COMMENTARY

New Guideline: Management of Women With Endometriosis

Peter Kovacs, MD, PhD

Disclosures

March 21, 2014

ESHRE Guideline: Management of Women With Endometriosis

Dunselman GA, Vermeulen N, Becker C, et al
Hum Reprod. 2014;29:400-412

Background

Endometriosis can be diagnosed when endometrial tissue is found in extrauterine locations. It is found in 10%-15% of the general population and in up to one third of the infertile population.[1]There are various theories that attempt to explain its etiology. Some cases can be explained by retrograde menstruation, but metaplasia, hormonal, inflammatory processes, and abnormal cytokine function also seem to play a role.[2]

A wide variety of symptoms may accompany endometriosis. Some women are asymptomatic, whereas others are affected by dysmenorrhea, menorrhagia, dyspareunia, chronic pelvic pain, and urinary and gastrointestinal symptoms. The symptoms typically recur in a cyclic fashion, and an exacerbation can occur around menstruation.

The diagnosis can be suspected on the basis of symptoms but is established when histologic confirmation of endometrial glands and stroma is made from a tissue biopsy sample obtained from an extrauterine location.

Treatment may involve management of the symptoms, medical therapy to suppress endometriosis, and conservative or definitive surgical therapy. The decision is typically made on the basis of the severity of the symptoms, the age of the patient, her wish for future fertility, and potential contraindications to certain therapies.

The Guideline

This guideline is an update of an earlier one aiming to address all important diagnostic and therapeutic issues related to endometriosis.

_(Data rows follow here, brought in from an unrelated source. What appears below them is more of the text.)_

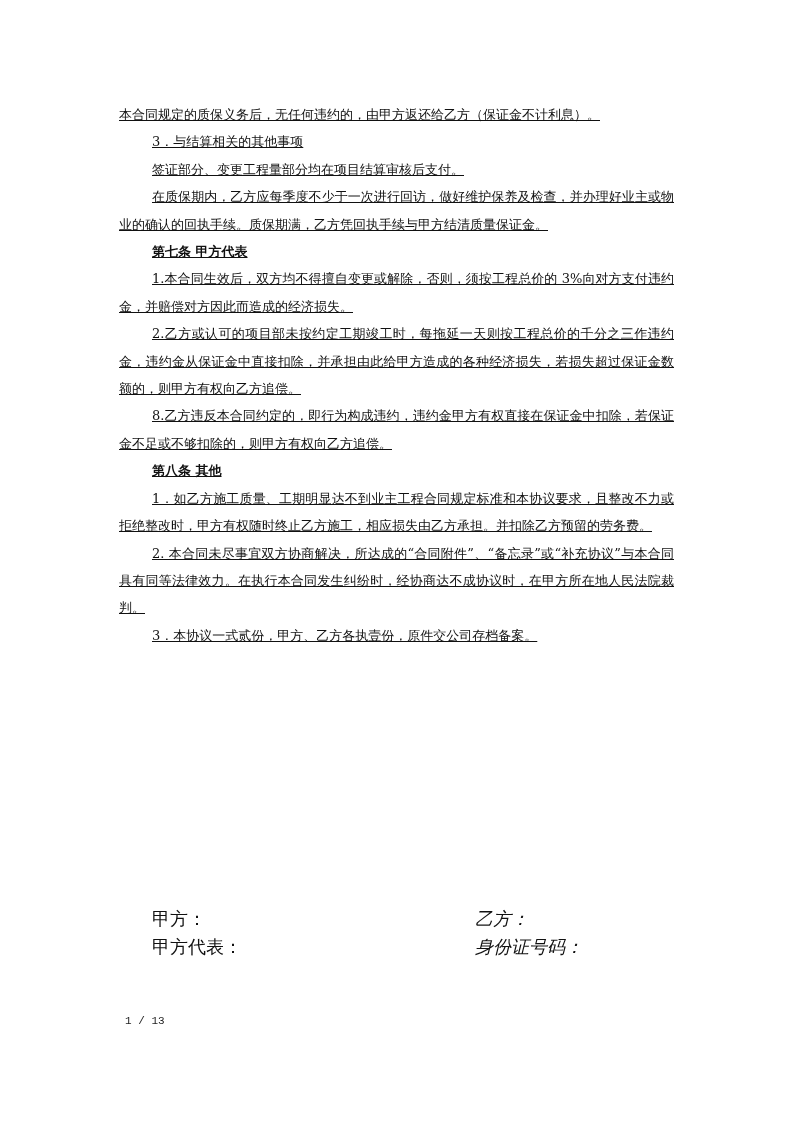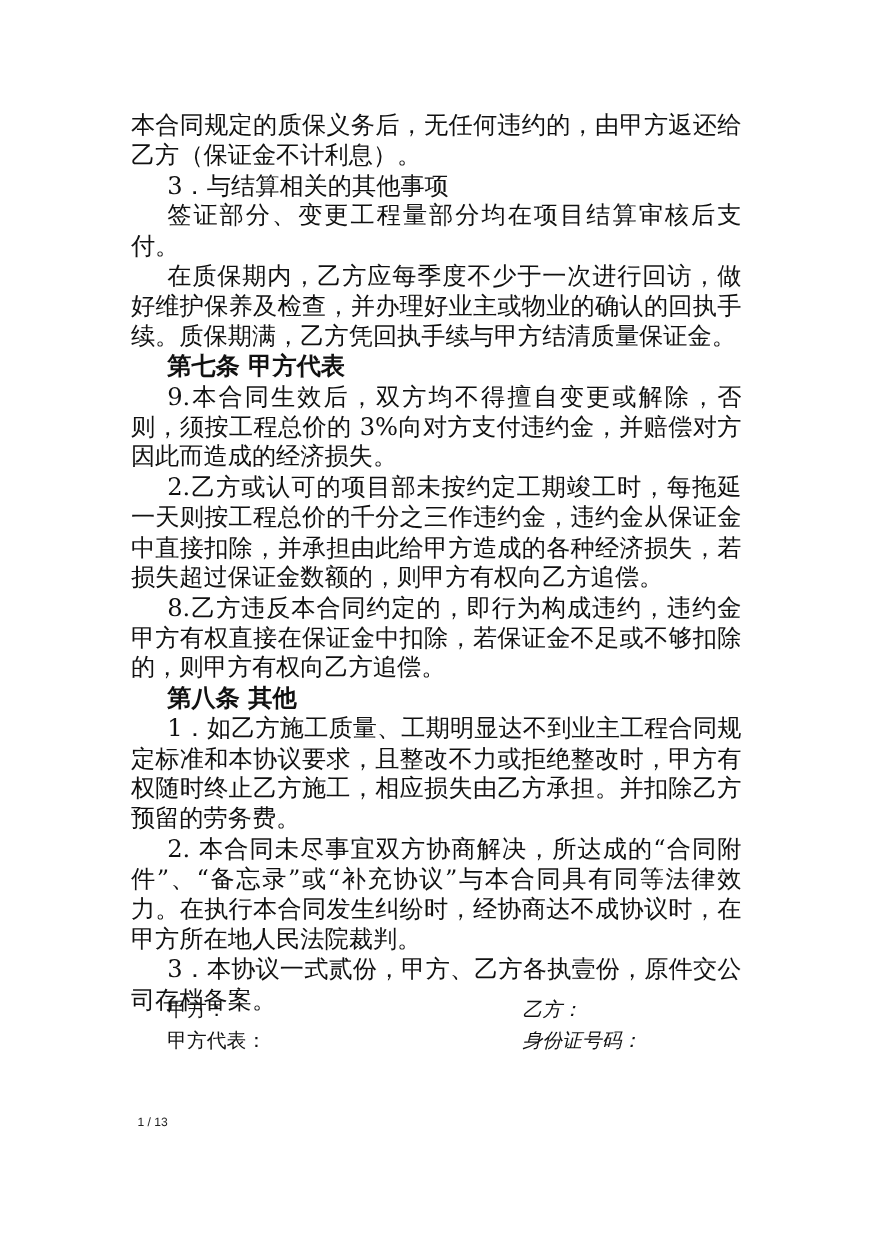--- a/index.html
+++ b/index.html
@@ -7,7 +7,7 @@
          font-family: "DejaVu Serif", "Liberation Serif", serif; color: #111; }
   .page { position: absolute; left: 0; top: 0; width: 793px; height: 1122px; background: #fff; }
   .body-text { position: absolute; left: 119px; top: 101px; width: 555px; }
-  .p { font-size: 22px; line-height: 27.4px; margin: 0; text-align: justify; text-justify: inter-character; }
+  .p { font-size: 13px; line-height: 27.4px; margin: 0; text-align: justify; text-justify: inter-character; text-decoration: underline; }
   .p.indent { text-indent: 33px; }
   .p.heading { font-weight: bold; text-indent: 33px; }
   .sig { position: absolute; font-size: 18px; line-height: 28px; }

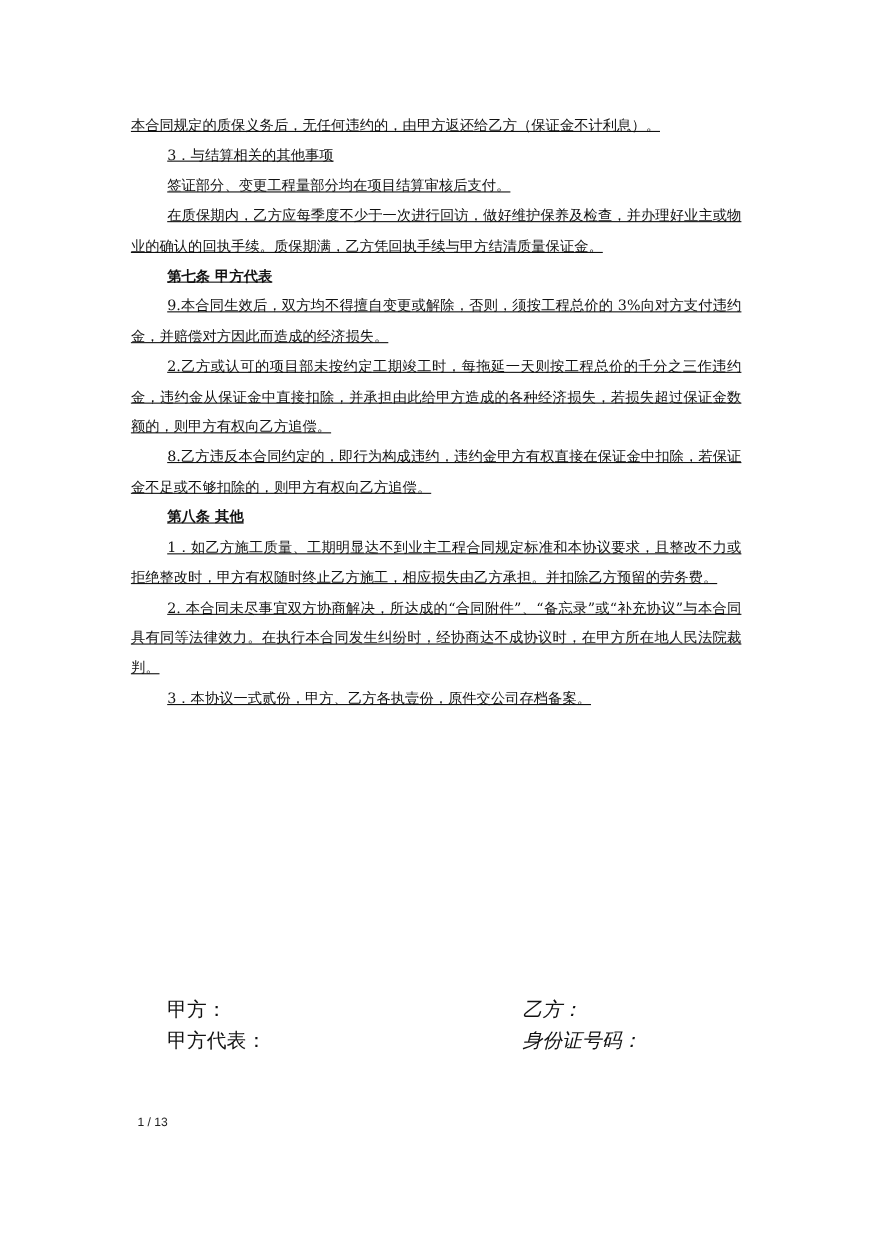--- a/index.html
+++ b/index.html
@@ -25,7 +25,7 @@
     <p class="p indent">签证部分、变更工程量部分均在项目结算审核后支付。</p>
     <p class="p indent">在质保期内，乙方应每季度不少于一次进行回访，做好维护保养及检查，并办理好业主或物业的确认的回执手续。质保期满，乙方凭回执手续与甲方结清质量保证金。</p>
     <p class="p heading">第七条 甲方代表</p>
-    <p class="p indent">9.本合同生效后，双方均不得擅自变更或解除，否则，须按工程总价的 3%向对方支付违约金，并赔偿对方因此而造成的经济损失。</p>
+    <p class="p indent">1.本合同生效后，双方均不得擅自变更或解除，否则，须按工程总价的 3%向对方支付违约金，并赔偿对方因此而造成的经济损失。</p>
     <p class="p indent">2.乙方或认可的项目部未按约定工期竣工时，每拖延一天则按工程总价的千分之三作违约金，违约金从保证金中直接扣除，并承担由此给甲方造成的各种经济损失，若损失超过保证金数额的，则甲方有权向乙方追偿。</p>
     <p class="p indent">8.乙方违反本合同约定的，即行为构成违约，违约金甲方有权直接在保证金中扣除，若保证金不足或不够扣除的，则甲方有权向乙方追偿。</p>
     <p class="p heading">第八条 其他</p>

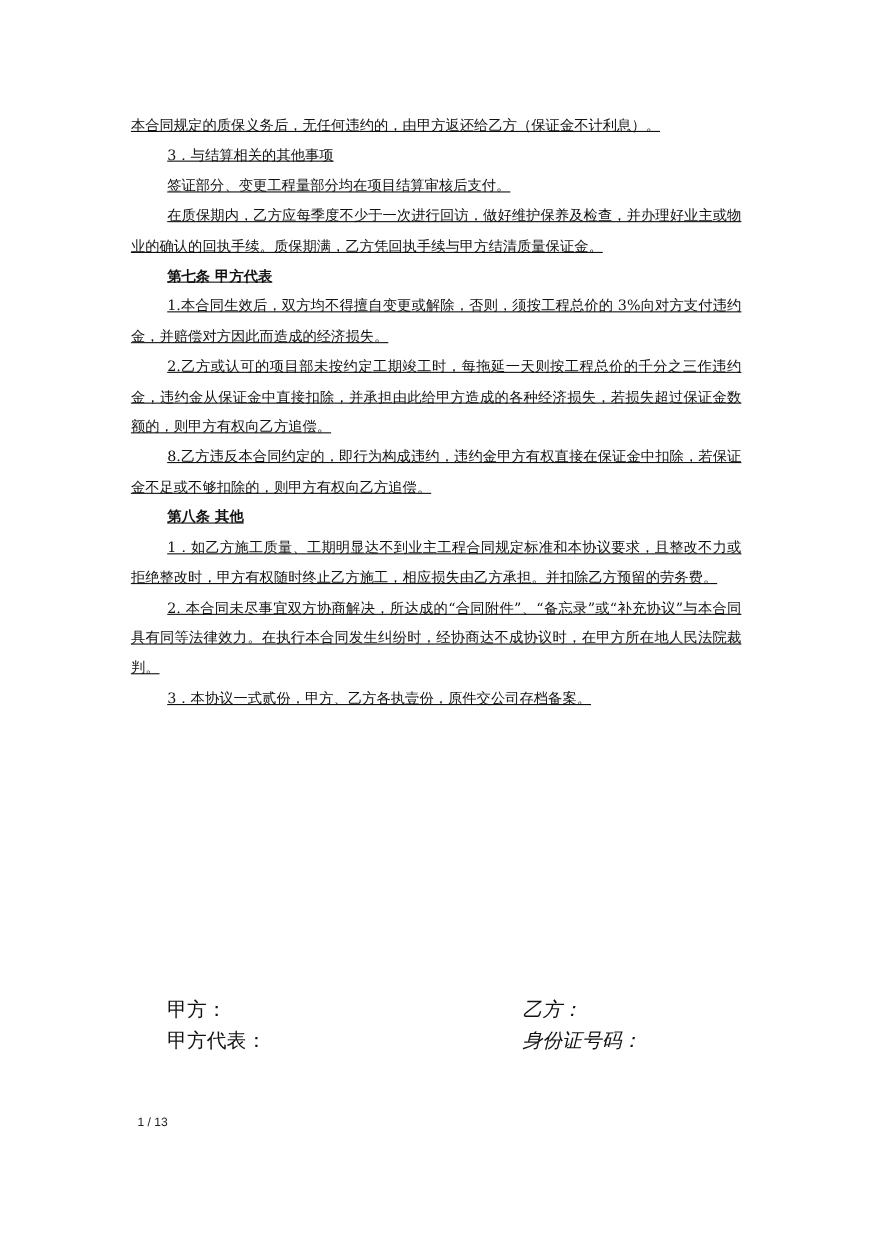--- a/index.html
+++ b/index.html
@@ -13,7 +13,7 @@
   .sig { position: absolute; font-size: 18px; line-height: 28px; }
   .sig-left { left: 152px; top: 905px; }
   .sig-right { left: 475px; top: 905px; font-style: italic; }
-  .pagenum { position: absolute; left: 125px; top: 1015px; font-size: 11px; font-family: Liberation Sans, sans-serif; color: #222; }
+  .pagenum { position: absolute; left: 125px; top: 1015px; font-size: 11px; font-family: Liberation Mono, monospace; color: #222; }
 </style>
 </head>
 <body>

The authors discuss that various cyclic symptoms and physical findings may raise the possibility of endometriosis, but the gold standard to establish the diagnosis is histologic analysis of tissue samples obtained at the time of surgery. Ultrasonography, MRI, and certain biomarkers may also raise suspicion but should not be used alone to establish diagnosis.

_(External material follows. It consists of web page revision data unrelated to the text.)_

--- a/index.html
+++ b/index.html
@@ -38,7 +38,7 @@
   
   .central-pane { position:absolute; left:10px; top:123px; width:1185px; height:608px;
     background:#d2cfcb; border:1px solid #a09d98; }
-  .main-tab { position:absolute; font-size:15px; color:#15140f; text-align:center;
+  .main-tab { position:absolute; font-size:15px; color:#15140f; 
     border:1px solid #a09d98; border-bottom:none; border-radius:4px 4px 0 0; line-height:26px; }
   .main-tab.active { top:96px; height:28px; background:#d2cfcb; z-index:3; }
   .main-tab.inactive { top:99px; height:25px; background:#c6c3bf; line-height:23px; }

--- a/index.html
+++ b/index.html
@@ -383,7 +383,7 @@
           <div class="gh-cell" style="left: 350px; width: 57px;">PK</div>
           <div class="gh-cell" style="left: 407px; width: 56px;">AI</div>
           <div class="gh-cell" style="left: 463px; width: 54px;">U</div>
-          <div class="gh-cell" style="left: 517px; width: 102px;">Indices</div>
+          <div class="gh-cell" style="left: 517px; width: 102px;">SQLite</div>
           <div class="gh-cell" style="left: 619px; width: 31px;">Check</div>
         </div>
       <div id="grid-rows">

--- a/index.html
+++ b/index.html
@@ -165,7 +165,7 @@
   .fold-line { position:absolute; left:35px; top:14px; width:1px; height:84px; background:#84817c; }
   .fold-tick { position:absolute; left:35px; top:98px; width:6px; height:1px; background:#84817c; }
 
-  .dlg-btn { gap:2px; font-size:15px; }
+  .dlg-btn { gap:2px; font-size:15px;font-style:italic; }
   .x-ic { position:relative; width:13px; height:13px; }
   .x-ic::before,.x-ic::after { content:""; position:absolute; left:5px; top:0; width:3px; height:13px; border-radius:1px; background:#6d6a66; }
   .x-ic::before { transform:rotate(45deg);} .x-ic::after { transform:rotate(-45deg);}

Empirical treatment of pain (without using surgical confirmation) using analgesics or suppressive therapy with oral contraceptive pills (OCPs) may be appropriate for young patients. Hormonal treatment using OCPs, progestins, androgens, and gonadotropin-releasing hormone (GnRH) agonists are all appropriate to manage pain associated with endometriosis. OCPs, especially if use is extended, are appropriate to manage dysmenorrhea and dyspareunia. GnRH agonists with or without hormonal add-back may also be offered to manage painful symptoms.

Surgery and excision or ablation of endometrial implants is also effective to manage endometriosis-associated cyclic symptoms, and providers are encouraged to proceed with removal of endometriosis at the time of diagnosis ("see and treat"). Ovarian endometriomas should be removed by cystectomy, rather than drainage and coagulation, to avoid recurrence. Deep infiltrating endometriosis should be managed by experienced surgeons, because complication rates are high. There is no proven benefit of hormonal treatment as adjuvant therapy to surgery, but nor is there proven harm with this approach. After cystectomy, hormonal therapy may be offered to reduce the risk for recurrence in patients who do not seek immediate conception.

Dietary supplements, transcutaneous nerve stimulation, traditional Chinese medicine, and acupuncture have not shown to be effective for the management of endometriosis.

Medical therapy alone does not improve one’s chance of achieving a pregnancy and should not be offered for this reason. Surgical treatment of early-stage endometriosis improves fertility outcome. Operative laparoscopy can be considered to manage advanced-stage endometriosis (stage III-IV). Before surgical removal of endometriomas, the ovarian reserve should be assessed and the results should be considered. Hormonal treatment after surgical removal of endometriosis has not been shown to improve fertility outcome.

For the infertile patient with early-stage endometriosis (stage I-II), intrauterine insemination can be offered to improve the chance of pregnancy. Success rates of in vitro fertilization seem to be lower among women with endometriosis, but reports are conflicting. GnRH agonist down-regulation for 3-6 months immediately before IVF improves treatment outcome. The removal of larger endometriomas (> 3 cm) has not been shown to improve IVF outcome, although surgery is recommended to those with painful symptoms. After surgical removal of endometriomas and before IVF is started, hormonal therapy may be considered to reduce the risk for recurrence.

Postmenopausal women with a history of endometriosis should be offered combined hormonal treatment instead of estrogen alone if hormone replacement is needed.